Nutrition is on the menu for district meeting

Portion control and preparing more food in-house are on the menu for Laguna Beach Unified School District nutrition staff as the start of the school year nears.

In response to a drop in lunch purchases and a change in the maximum entree size, the nutrition department, under the guidance of food services director Debra Appel, has spent the summer crafting menus, securing vendors and planning how they will serve food to students. The department will present ideas to the school board at Tuesday's board meeting.

According to the district, students purchased fewer lunches in all but two months from September through June last year compared to the 2011-12 school year.

Staff is also making changes to its menu based on new U.S. Department of Agriculture guidelines. In December, the department lifted guidelines that limited the ounces of protein and grains in entrees served at schools.

"The [former guidelines] decreased entree sizes and made it difficult for kids [particularly older ones] to get enough calories and food to fill them and get them through the school day," registered dietitian Megan Hartshorne, who is contracted with the district, wrote in an email.

The USDA placed a maximum ounce limit on meals in hopes of combating childhood obesity, but main dishes were too small for some children, Hartshorne said.

"We had a hard time fitting a sandwich on the menu because a slice of bread would put us over the limit," Hartshorne said. "There was so much backlash nationwide from nutrition departments and especially students that the USDA released the maximum caps by December."

The district's nutrition department is also working on how to limit hoarding when outside vendors bring food onto campus, particularly at Laguna Beach High School, as parents reported at a board meeting earlier this year.

Parents were concerned that the first few students in line take a majority of the food, leaving little for those remaining in line.

Last year Mandarin King brought food, including orange chicken, to the high school twice, said Shannon Soto, the district's fiscal services director.

Hartshorne suggested placing the food in take-out containers as a possible solution.

"The last child in line needs the same option as the first person in line," Hartshorne said.

Another issue: If there are too many kids in line, there isn't enough time to serve them all, said school board member Jan Vickers, whose youngest child graduated from Laguna Beach High School in 2010.

"I don't believe we have as many issues at the elementary schools because they [children] order their lunch ahead of time and a lot of students like to bring their lunch," Vickers said during a phone interview.

Vickers said it's important to gain feedback from high school students on accessibility and quality of menu items.

Hartshorne and Melissa Manning, another registered dietitian under district contract, filled in for Appel during her four-month medical leave earlier this year.

Hartshorne and Manning tweaked menus to align with new federal standards, which include placing both a vegetable and fruit on the plate, along with a protein and grain.

"Megan has been so proactive with taste tests," including a quinoa salad she tried out at the schools, Soto said.

Just the exposure to a certain dish helps children learn to make decisions and engage with their food choices.

"Some kids were familiar with it," Soto said of the quinoa dish. "They either loved it or they didn't.
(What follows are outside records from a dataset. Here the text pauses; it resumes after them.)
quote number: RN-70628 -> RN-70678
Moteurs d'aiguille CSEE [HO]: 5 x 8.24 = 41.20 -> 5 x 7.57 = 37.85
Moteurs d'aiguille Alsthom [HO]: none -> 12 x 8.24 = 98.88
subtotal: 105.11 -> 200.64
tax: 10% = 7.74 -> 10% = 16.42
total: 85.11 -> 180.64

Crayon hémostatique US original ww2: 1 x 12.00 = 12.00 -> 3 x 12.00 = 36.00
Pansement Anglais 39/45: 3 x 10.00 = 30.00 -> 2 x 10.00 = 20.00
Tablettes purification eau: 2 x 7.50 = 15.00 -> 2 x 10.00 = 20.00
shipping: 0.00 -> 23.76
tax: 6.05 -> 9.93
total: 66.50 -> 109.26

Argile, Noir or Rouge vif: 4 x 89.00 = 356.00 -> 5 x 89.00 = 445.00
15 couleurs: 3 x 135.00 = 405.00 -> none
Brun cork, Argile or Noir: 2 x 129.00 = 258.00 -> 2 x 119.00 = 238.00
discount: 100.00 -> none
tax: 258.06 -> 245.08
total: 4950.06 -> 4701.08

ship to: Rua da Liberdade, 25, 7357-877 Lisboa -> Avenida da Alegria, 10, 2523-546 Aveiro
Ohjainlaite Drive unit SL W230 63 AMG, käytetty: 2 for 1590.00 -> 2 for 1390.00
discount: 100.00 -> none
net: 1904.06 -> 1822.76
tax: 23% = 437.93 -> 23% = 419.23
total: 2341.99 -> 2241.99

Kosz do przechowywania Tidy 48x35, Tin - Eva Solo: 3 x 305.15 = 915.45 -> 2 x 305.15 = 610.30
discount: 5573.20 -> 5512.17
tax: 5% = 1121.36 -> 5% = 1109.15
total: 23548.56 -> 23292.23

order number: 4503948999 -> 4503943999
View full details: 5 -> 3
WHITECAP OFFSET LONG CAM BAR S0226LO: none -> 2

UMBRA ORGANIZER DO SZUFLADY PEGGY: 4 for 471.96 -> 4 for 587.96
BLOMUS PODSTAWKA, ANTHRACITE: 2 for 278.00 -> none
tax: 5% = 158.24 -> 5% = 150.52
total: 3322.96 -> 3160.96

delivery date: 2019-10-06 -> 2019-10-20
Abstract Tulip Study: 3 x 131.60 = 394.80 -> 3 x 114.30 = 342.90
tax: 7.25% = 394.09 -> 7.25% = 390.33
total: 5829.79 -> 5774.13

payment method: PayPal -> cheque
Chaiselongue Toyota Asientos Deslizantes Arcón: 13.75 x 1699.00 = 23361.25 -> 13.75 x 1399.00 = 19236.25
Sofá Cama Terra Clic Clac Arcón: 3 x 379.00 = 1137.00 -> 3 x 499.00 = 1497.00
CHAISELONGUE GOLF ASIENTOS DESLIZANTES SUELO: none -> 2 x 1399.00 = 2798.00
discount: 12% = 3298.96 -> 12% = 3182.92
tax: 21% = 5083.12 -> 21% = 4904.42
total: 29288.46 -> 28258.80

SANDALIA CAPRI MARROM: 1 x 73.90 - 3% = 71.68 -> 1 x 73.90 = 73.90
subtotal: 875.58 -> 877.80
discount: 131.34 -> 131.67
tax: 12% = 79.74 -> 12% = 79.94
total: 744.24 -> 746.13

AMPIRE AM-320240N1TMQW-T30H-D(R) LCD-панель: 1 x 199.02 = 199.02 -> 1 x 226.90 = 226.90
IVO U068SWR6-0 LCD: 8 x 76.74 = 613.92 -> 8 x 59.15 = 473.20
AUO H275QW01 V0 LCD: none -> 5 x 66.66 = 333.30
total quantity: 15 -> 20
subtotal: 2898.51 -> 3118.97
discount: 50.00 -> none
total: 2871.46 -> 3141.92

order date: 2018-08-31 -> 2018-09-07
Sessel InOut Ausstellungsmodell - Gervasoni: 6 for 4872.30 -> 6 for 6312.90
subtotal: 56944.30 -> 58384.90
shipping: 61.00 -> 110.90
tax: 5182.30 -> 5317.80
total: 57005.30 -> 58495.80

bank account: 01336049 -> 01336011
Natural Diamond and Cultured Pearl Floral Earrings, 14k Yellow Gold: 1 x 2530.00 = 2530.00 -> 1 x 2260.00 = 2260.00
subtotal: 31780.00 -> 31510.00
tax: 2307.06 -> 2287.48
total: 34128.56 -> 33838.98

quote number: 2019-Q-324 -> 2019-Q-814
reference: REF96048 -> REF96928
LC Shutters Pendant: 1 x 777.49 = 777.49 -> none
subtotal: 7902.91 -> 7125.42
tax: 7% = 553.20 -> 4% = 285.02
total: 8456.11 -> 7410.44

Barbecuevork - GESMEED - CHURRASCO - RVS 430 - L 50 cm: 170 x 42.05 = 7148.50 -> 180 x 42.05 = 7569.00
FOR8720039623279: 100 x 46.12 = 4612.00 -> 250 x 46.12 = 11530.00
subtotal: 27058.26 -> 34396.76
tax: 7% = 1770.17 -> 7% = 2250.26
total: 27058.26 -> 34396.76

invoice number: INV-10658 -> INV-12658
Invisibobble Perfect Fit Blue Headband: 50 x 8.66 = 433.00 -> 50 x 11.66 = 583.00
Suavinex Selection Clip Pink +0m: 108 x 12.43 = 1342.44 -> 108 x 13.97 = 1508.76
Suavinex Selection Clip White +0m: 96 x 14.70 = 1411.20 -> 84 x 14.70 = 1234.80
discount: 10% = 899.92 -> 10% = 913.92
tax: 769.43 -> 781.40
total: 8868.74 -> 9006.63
When we put it on the menu, there's that recognition of, 'Oh, I tried it, but didn't like it.'"

Another goal for the upcoming year is offering more "clean label" foods, which have minimal-to-zero additives and no artificial food colorings, Hartshorne .

The school board approved a contract with Gold Star foods, which sells only products that meet federal nutrition guidelines, which will help streamline ordering, Soto said.

Laguna Beach Unified is following the USDA's menu planning, Hartshorne said, which allows the nutrition department to choose five items from four categories: meat and meat alternate, vegetables and fruits, grains and breads, and milk.

Portion sizes increase among age groups, according to a USDA document about the plan. For example, the minimum amount of a lean meat, poultry or fish for students in kindergarten through third grade is 1 1/2 ounces; a single serving size for students in seventh through 12th grade is 3 ounces.

The food plan also emphasizes fruits and vegetables, with a requirement of two or more servings of each, the document says.

The specific fruit or vegetable must change, too, according to Hartshorne.

"We can't offer baby carrots every day," she said.

Hartshorne plans to visit schools and hold taste tests, conduct student surveys and pick nutrition workers' brains to gauge students' likes and dislikes and gather information on which foods sell.

The USDA's ChooseMyPlate website offers a wealth of information about different food groups and making healthy choices.